L’argumentaire de l’écologiste sur le fond du sujet est en revanche surprenant. A l’entendre, les reproches formulés à l’égard de l’homéopathie ne porteraient que sur la composition de ses médicaments, alors que les résultats, eux, seraient probants. Pourtant, les nombreuses études scientifiques publiées sur la question depuis des dizaines d’années n’ont jamais démontré rigoureusement l’efficacité de ces traitements, qui n’auraient pas plus d’effet qu’un placebo.

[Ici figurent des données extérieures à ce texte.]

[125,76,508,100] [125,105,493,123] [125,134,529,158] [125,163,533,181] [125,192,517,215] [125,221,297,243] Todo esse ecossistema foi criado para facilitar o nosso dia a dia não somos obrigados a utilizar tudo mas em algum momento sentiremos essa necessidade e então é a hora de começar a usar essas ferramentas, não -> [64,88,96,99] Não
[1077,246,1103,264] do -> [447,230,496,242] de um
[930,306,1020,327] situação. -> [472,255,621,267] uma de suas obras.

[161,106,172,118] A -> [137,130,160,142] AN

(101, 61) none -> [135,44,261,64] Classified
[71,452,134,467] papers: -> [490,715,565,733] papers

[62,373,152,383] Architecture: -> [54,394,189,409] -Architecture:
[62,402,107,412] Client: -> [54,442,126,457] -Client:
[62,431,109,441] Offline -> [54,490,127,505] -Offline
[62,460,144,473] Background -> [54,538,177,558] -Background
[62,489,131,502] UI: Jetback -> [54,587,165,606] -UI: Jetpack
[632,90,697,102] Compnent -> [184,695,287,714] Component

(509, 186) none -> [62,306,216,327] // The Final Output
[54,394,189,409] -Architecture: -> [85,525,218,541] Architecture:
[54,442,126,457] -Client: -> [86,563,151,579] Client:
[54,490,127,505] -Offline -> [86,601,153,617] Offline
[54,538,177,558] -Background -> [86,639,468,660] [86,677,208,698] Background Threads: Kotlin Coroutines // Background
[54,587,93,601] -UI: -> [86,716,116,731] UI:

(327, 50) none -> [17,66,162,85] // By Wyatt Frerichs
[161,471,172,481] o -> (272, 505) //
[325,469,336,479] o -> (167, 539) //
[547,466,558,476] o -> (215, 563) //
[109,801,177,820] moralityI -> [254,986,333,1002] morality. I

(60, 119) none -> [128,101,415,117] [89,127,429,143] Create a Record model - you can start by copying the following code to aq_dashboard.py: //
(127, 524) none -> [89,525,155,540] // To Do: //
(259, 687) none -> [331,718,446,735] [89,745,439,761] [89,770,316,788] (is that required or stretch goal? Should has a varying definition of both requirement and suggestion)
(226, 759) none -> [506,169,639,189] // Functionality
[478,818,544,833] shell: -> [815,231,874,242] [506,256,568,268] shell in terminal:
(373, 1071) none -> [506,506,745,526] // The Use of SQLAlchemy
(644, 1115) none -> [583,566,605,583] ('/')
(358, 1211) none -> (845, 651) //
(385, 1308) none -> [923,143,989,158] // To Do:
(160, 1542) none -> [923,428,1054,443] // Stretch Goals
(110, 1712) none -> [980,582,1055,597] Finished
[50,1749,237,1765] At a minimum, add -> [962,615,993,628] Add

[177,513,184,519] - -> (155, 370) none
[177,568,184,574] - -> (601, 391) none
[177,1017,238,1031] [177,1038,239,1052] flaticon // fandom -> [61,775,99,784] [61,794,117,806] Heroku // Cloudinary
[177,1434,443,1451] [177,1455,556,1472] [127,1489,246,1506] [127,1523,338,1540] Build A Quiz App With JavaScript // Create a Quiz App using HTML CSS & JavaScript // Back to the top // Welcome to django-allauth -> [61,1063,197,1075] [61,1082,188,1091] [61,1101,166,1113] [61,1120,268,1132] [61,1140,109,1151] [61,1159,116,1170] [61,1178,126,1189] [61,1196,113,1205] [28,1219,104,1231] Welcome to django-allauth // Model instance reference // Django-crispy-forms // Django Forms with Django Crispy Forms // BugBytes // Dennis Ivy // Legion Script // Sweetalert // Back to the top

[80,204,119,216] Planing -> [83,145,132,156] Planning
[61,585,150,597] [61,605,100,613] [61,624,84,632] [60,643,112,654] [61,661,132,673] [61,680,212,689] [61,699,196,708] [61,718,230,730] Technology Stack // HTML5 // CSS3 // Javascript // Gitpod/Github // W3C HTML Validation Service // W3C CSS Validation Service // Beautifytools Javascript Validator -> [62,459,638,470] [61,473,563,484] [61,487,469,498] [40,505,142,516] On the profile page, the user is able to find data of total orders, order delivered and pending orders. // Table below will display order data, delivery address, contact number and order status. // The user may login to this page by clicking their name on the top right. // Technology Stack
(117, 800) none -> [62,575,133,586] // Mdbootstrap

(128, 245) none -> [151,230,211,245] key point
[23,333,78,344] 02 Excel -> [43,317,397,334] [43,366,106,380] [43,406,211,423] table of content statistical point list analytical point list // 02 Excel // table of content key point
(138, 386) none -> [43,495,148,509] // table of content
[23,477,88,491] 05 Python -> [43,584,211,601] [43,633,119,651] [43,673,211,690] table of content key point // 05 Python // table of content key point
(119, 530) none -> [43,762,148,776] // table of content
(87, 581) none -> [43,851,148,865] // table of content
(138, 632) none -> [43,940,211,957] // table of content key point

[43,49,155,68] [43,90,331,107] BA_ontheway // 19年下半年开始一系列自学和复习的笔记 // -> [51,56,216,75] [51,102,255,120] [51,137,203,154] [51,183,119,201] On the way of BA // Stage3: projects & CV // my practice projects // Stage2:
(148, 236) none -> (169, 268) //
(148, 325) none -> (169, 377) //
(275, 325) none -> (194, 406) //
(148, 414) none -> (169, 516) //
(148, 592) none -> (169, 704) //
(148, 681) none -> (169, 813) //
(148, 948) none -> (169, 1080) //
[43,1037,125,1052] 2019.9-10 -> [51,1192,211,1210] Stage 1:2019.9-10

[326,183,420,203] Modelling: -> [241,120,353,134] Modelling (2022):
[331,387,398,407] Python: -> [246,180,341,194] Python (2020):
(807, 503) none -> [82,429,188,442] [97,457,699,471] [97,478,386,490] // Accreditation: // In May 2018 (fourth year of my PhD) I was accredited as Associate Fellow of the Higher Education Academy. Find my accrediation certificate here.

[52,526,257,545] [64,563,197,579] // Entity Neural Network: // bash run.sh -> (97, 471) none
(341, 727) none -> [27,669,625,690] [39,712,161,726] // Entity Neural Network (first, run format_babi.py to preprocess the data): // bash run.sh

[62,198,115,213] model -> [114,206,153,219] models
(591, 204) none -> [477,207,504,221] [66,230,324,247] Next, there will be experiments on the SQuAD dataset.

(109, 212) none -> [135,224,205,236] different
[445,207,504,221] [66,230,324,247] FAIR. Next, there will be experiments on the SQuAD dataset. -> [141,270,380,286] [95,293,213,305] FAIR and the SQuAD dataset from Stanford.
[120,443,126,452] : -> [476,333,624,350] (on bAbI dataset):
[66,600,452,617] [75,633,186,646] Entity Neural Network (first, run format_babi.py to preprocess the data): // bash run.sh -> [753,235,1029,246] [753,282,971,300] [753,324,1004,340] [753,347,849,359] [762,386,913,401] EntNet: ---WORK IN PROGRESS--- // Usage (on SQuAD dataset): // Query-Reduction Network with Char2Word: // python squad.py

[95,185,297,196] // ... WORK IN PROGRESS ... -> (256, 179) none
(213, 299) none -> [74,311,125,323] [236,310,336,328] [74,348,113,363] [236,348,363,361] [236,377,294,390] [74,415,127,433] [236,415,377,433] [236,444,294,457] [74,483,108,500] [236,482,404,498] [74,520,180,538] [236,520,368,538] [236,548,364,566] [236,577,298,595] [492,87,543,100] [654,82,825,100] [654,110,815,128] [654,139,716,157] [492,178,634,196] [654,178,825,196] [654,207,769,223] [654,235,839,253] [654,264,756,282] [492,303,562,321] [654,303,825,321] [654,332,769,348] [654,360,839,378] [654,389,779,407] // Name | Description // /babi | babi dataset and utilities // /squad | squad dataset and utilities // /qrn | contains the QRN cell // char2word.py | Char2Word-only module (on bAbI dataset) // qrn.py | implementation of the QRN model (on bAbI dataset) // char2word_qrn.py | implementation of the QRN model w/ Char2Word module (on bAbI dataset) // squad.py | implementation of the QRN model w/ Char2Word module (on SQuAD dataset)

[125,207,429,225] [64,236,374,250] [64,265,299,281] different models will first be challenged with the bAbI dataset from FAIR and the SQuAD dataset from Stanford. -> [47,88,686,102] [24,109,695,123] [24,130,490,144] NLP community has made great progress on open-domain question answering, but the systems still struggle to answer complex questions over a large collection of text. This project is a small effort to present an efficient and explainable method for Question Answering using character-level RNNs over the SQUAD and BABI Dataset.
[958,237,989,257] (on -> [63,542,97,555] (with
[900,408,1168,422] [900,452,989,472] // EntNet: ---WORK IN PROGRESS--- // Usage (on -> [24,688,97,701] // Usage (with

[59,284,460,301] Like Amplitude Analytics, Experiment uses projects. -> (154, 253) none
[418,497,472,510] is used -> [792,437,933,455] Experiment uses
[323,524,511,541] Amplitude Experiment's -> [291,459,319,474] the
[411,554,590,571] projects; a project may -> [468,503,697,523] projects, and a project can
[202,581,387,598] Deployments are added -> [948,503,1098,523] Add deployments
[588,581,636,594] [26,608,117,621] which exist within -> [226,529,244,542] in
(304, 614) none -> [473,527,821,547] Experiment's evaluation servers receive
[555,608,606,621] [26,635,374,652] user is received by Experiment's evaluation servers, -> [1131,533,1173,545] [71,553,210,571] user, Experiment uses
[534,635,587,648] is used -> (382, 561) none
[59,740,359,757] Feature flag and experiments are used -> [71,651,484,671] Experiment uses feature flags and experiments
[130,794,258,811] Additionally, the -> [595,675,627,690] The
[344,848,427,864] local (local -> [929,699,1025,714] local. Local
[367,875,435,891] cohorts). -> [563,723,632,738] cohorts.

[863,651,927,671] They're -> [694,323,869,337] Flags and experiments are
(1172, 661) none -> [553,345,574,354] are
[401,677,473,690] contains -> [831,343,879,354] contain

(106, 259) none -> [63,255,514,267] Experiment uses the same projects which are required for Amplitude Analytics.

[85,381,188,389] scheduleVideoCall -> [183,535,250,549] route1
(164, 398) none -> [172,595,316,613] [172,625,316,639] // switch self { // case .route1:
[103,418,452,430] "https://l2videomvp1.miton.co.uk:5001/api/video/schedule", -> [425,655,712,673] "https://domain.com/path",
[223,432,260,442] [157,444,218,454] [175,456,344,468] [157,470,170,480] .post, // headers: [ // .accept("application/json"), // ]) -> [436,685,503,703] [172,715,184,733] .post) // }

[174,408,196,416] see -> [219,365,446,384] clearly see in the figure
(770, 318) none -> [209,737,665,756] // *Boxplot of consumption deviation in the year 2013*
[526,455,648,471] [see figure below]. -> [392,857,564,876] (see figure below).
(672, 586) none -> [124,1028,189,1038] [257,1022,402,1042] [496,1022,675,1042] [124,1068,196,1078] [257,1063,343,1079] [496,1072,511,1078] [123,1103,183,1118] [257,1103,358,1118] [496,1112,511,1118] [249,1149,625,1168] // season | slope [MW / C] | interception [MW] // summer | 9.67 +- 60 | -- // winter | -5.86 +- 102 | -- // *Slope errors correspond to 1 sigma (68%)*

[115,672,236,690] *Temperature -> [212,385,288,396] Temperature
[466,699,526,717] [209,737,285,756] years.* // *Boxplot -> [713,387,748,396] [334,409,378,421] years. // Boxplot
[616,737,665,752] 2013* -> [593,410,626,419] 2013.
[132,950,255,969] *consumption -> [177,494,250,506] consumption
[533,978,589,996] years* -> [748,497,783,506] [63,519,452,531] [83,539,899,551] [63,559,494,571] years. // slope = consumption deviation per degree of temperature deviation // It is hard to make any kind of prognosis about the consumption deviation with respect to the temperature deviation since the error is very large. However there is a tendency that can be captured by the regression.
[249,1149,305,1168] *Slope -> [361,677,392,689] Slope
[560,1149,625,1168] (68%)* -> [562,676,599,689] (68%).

Par ailleurs, la position de l’écologiste sur la question de l’homéopathie peut surprendre, tant elle entre en contradiction avec la ligne générale qu’il édictait quelques instants plus tôt, affirmant vouloir « sortir les lobbys pharmaceutiques de la décision publique ». Dans le cas de l’homéopathie, les laboratoires comme Boiron sont en effet au premier plan pour défendre leurs intérêts en s’opposant à la perspective d’un déremboursement.
L’avis définitif de la Haute Autorité de santé sur la question, qui devrait orienter le choix de la ministre de la santé, Agnès Buzyn, est attendu pour juin.